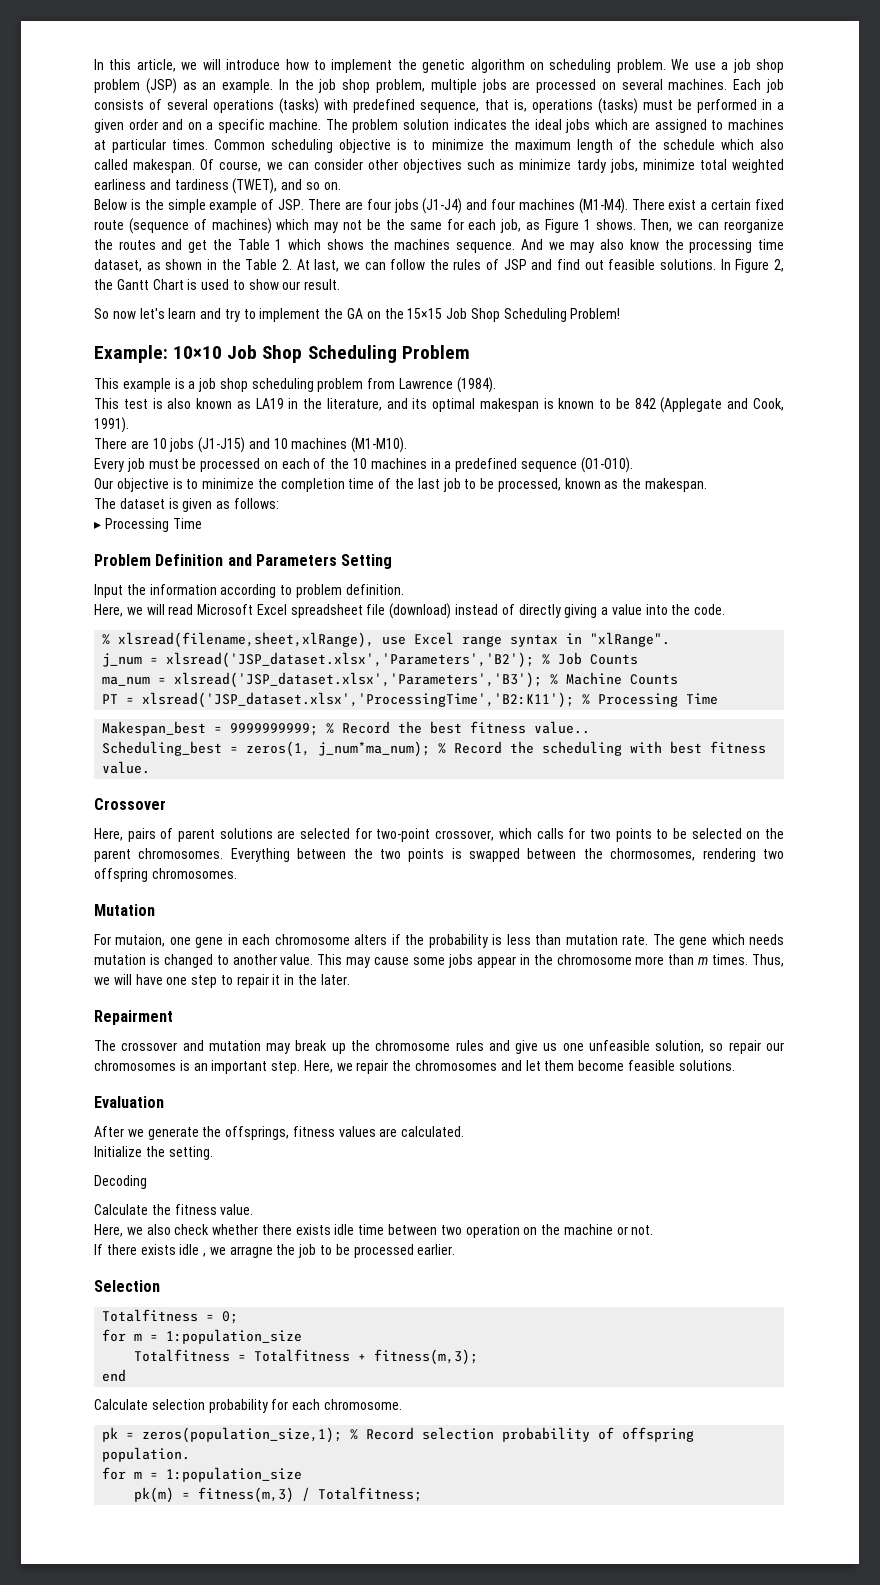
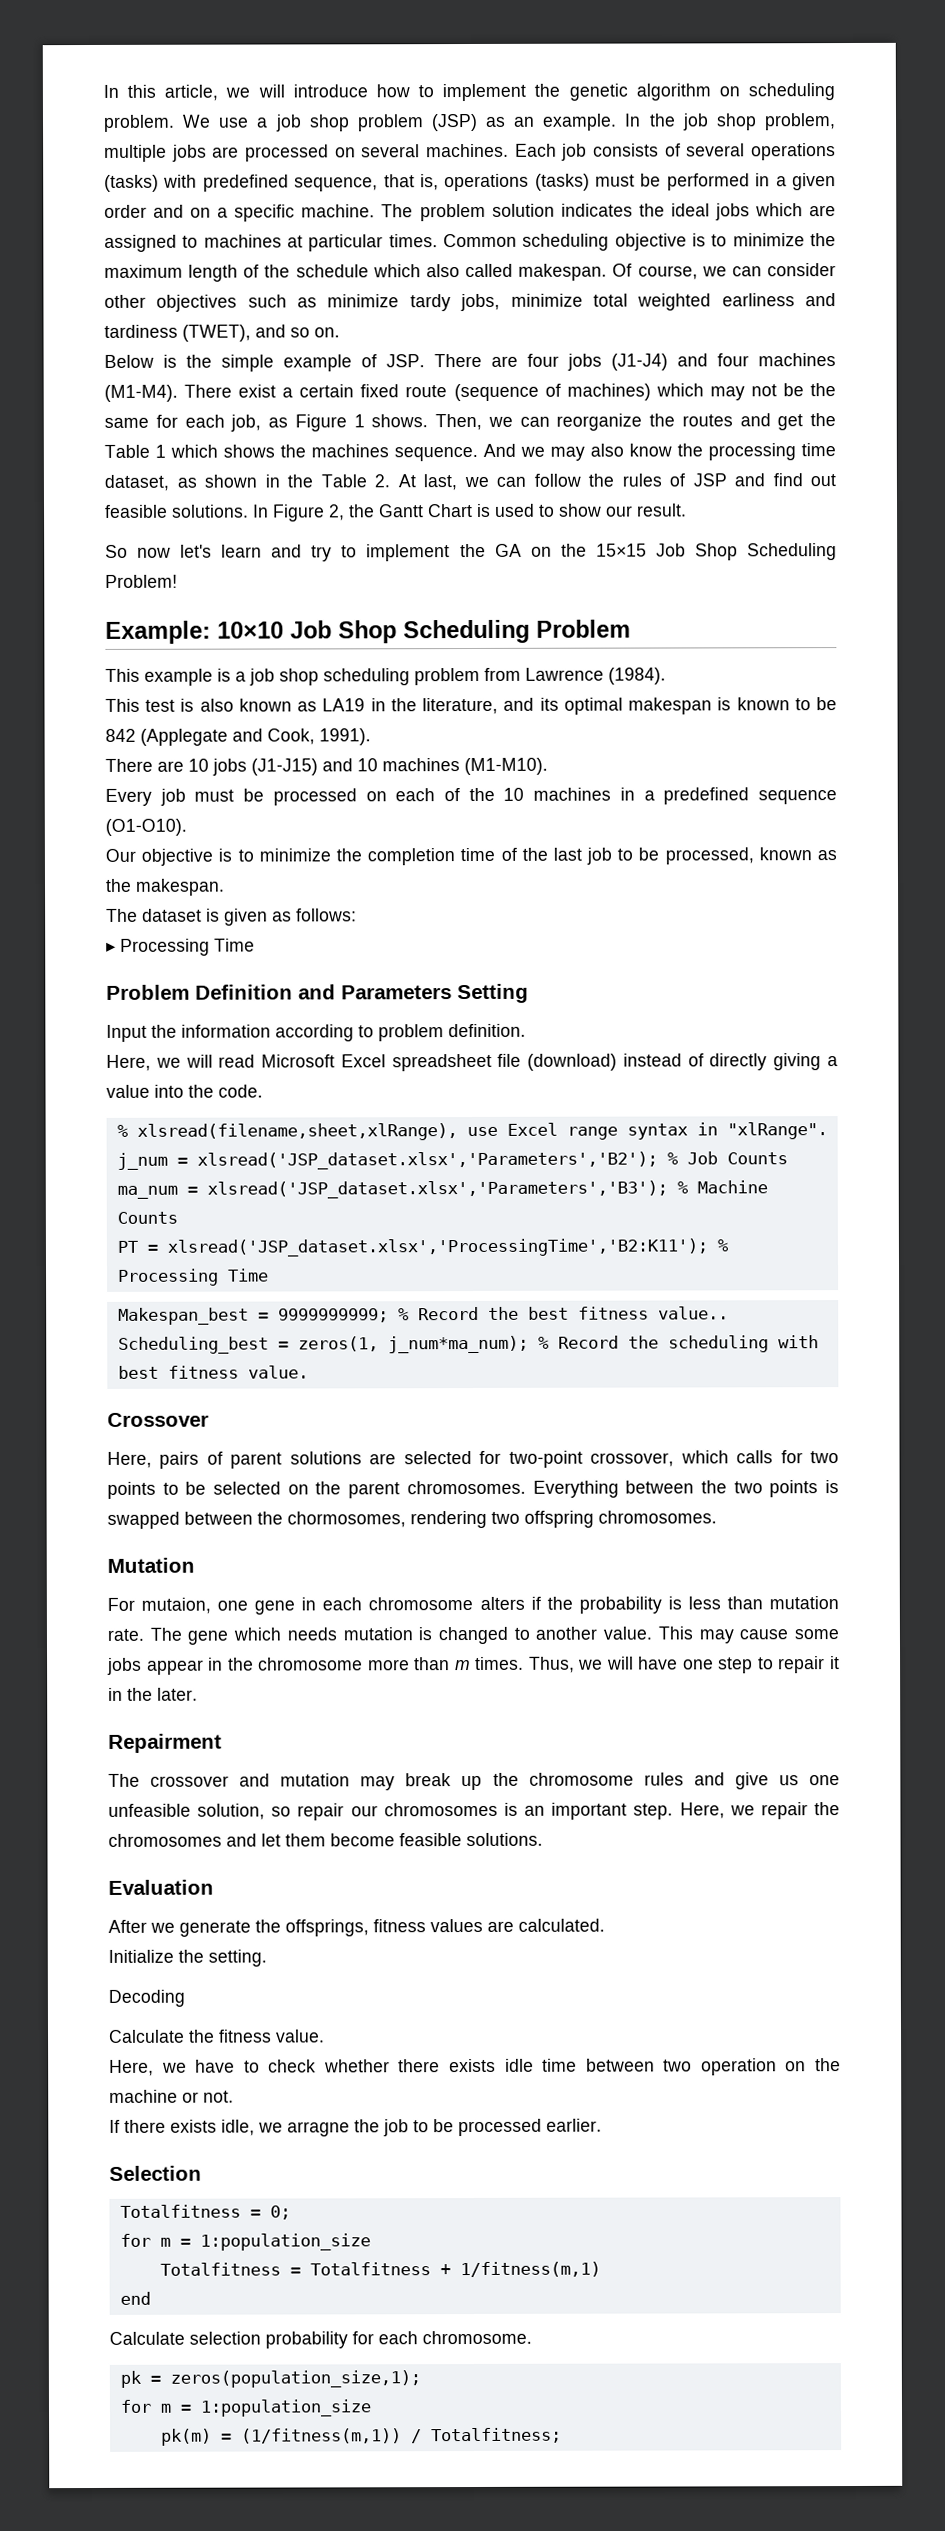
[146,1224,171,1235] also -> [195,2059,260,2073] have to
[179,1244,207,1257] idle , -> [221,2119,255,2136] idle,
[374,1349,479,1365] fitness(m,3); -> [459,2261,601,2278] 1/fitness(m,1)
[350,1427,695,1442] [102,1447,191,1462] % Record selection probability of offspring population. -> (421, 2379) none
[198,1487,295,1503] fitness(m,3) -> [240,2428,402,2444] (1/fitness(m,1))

────────

◆ Your task ◆
An exact copy of the lines from the one containing "[179,1244,207,1257] idle , ->" through the end of the data above is the whole answer.

◆ Task solution ◆
[179,1244,207,1257] idle , -> [221,2119,255,2136] idle,
[374,1349,479,1365] fitness(m,3); -> [459,2261,601,2278] 1/fitness(m,1)
[350,1427,695,1442] [102,1447,191,1462] % Record selection probability of offspring population. -> (421, 2379) none
[198,1487,295,1503] fitness(m,3) -> [240,2428,402,2444] (1/fitness(m,1))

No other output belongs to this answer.